Neuf ans après le début du conflit, le système de santé a été gravement affaibli. Selon l'Organisation mondiale de la santé, seuls 64 % des hôpitaux et 52 % des centres de santé primaire sont opérationnels, tandis que 70 % des travailleurs de la santé ont quitté le pays pendant la quasi-décennie de la guerre.

 « Les civils syriens sont maintenant confrontés à une menace mortelle, l'épidémie de coronavirus, qui frappera sans distinction et sera dévastatrice pour les plus vulnérables en l'absence de mesures préventives urgentes », a déclaré Paulo Pinheiro, président de la Commission.

Parmi les plus vulnérables, on compte les près de sept millions de personnes déplacées à l'intérieur du pays, principalement des femmes et des enfants, qui vivent dans des tentes surpeuplées ou dans des camps de fortune à la frontière syro-turque dans la province d'Idlib. Jusqu'à présent, aucun cas n'a été signalé dans cette province. Cependant, cela peut être simplement dû au manque de kits de test adéquats. 
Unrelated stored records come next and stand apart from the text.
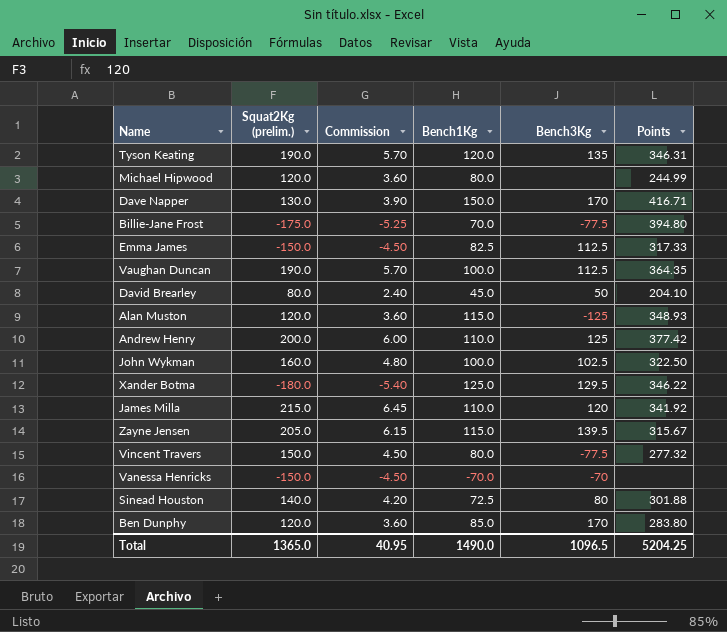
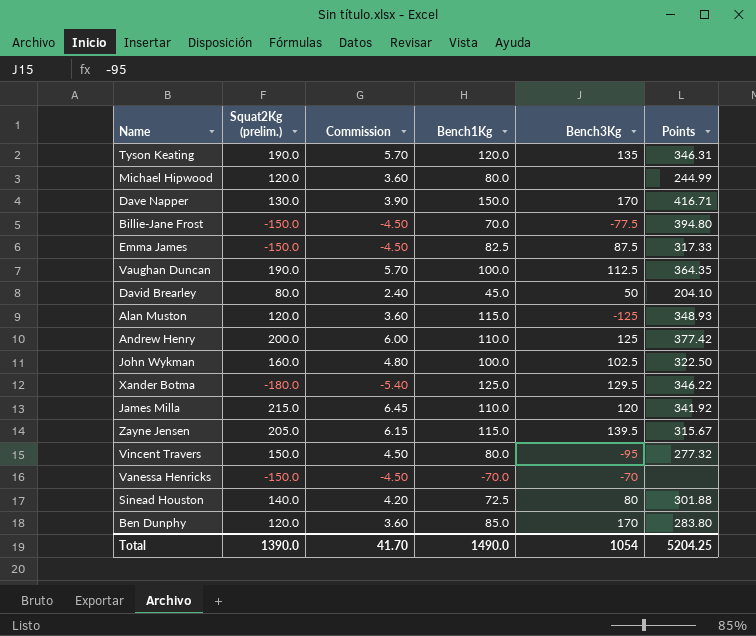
Billie-Jane Frost | Squat2Kg (prelim.): -175.0 -> -150.0
Billie-Jane Frost | Commission: -5.25 -> -4.50
Emma James | Bench3Kg: 112.5 -> 87.5
Vincent Travers | Bench3Kg: -77.5 -> -95
Total | Squat2Kg (prelim.): 1365.0 -> 1390.0
Total | Commission: 40.95 -> 41.70
Total | Bench3Kg: 1096.5 -> 1054

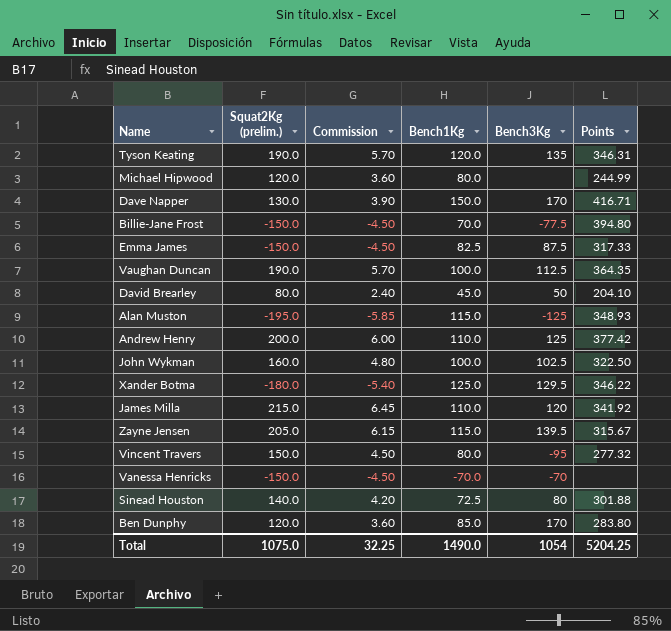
Alan Muston | Squat2Kg (prelim.): 120.0 -> -195.0
Alan Muston | Commission: 3.60 -> -5.85
Total | Squat2Kg (prelim.): 1390.0 -> 1075.0
Total | Commission: 41.70 -> 32.25

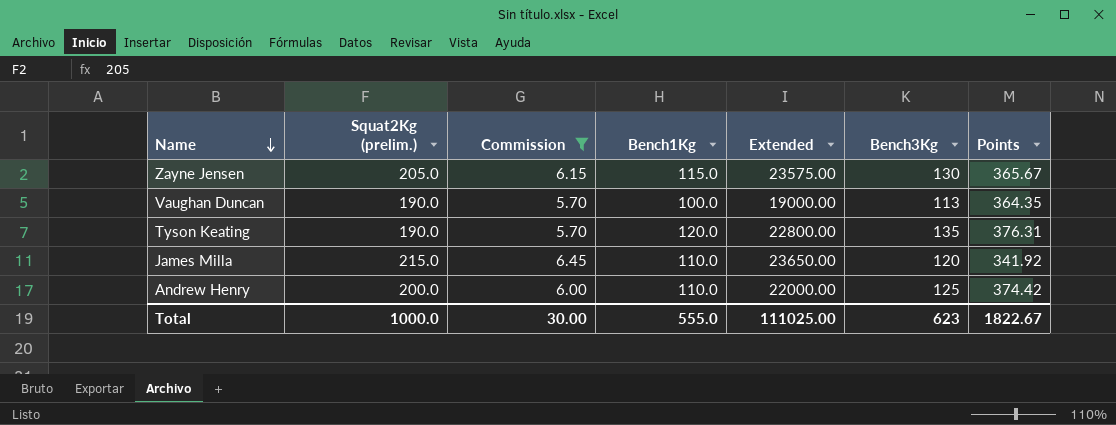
filter: none -> Commission >= 5.70
row order: none -> Name descending
column Extended | formula: none -> [Squat2Kg (prelim.)] * [Bench1Kg]
Zayne Jensen | Bench3Kg: 139.5 -> 130
Zayne Jensen | Points: 315.67 -> 365.67
Vaughan Duncan | Bench3Kg: 112.5 -> 113
Tyson Keating | Points: 346.31 -> 376.31
Andrew Henry | Points: 377.42 -> 374.42
Total | Squat2Kg (prelim.): 1075.0 -> 1000.0
Total | Commission: 32.25 -> 30.00
Total | Bench1Kg: 1490.0 -> 555.0
Total | Bench3Kg: 1054 -> 623
Total | Points: 5204.25 -> 1822.67

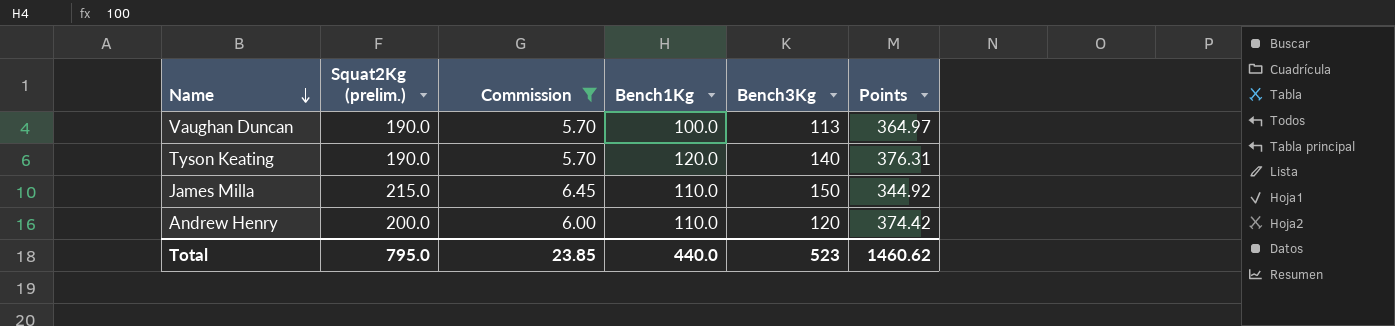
column Extended | formula: [Squat2Kg (prelim.)] * [Bench1Kg] -> none
row Zayne Jensen: 205.0 | 6.15 | 115.0 | 23575.00 | 130 | 365.67 -> none
Vaughan Duncan | Points: 364.35 -> 364.97
Tyson Keating | Bench3Kg: 135 -> 140
James Milla | Bench3Kg: 120 -> 150
James Milla | Points: 341.92 -> 344.92
Andrew Henry | Bench3Kg: 125 -> 120
Total | Squat2Kg (prelim.): 1000.0 -> 795.0
Total | Commission: 30.00 -> 23.85
Total | Bench1Kg: 555.0 -> 440.0
Total | Bench3Kg: 623 -> 523
Total | Points: 1822.67 -> 1460.62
Médecins Sans Frontières (MSF) a déjà averti que « la maladie peut se propager rapidement dans toute la région, en particulier dans les camps, où les gens vivent dans de grandes agglomérations, dans des conditions de surpeuplement et de mauvaises conditions sanitaires ». Trois millions de personnes vivent dans le dernier bastion rebelle d'Idlib. En outre, l'accès à l'eau potable et aux installations sanitaires est presque impossible à obtenir.